*BRIEF:* Write out the data below exactly, beginning with the first line and ending once the line that has "order number: 01824 -> 01724" is written.

*RECORDS SUPPLIED:*
:::
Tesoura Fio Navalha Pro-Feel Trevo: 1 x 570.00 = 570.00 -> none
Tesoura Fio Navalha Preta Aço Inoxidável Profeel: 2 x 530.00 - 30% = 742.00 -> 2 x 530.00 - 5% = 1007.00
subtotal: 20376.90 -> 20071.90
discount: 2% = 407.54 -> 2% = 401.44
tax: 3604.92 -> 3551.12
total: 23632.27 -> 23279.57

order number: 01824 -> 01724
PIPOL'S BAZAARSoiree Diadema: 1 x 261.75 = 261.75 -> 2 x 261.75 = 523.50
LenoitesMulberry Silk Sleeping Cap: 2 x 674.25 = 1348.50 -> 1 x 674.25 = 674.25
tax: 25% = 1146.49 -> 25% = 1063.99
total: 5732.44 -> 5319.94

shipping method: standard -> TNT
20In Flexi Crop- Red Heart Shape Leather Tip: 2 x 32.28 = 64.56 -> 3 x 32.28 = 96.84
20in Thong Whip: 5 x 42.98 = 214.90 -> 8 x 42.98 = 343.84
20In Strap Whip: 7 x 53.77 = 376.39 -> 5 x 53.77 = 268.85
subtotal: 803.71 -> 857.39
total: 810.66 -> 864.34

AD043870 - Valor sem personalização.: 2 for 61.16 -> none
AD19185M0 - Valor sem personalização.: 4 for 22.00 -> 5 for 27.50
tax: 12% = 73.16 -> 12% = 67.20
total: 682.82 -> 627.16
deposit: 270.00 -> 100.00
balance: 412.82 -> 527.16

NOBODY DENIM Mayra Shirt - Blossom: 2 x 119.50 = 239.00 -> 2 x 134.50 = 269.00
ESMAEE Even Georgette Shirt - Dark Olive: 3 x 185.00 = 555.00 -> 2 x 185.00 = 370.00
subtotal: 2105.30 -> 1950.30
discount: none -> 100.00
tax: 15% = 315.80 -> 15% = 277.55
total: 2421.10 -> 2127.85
:::
*RESPONSE FOR THIS EXERCISE:*
Tesoura Fio Navalha Pro-Feel Trevo: 1 x 570.00 = 570.00 -> none
Tesoura Fio Navalha Preta Aço Inoxidável Profeel: 2 x 530.00 - 30% = 742.00 -> 2 x 530.00 - 5% = 1007.00
subtotal: 20376.90 -> 20071.90
discount: 2% = 407.54 -> 2% = 401.44
tax: 3604.92 -> 3551.12
total: 23632.27 -> 23279.57

order number: 01824 -> 01724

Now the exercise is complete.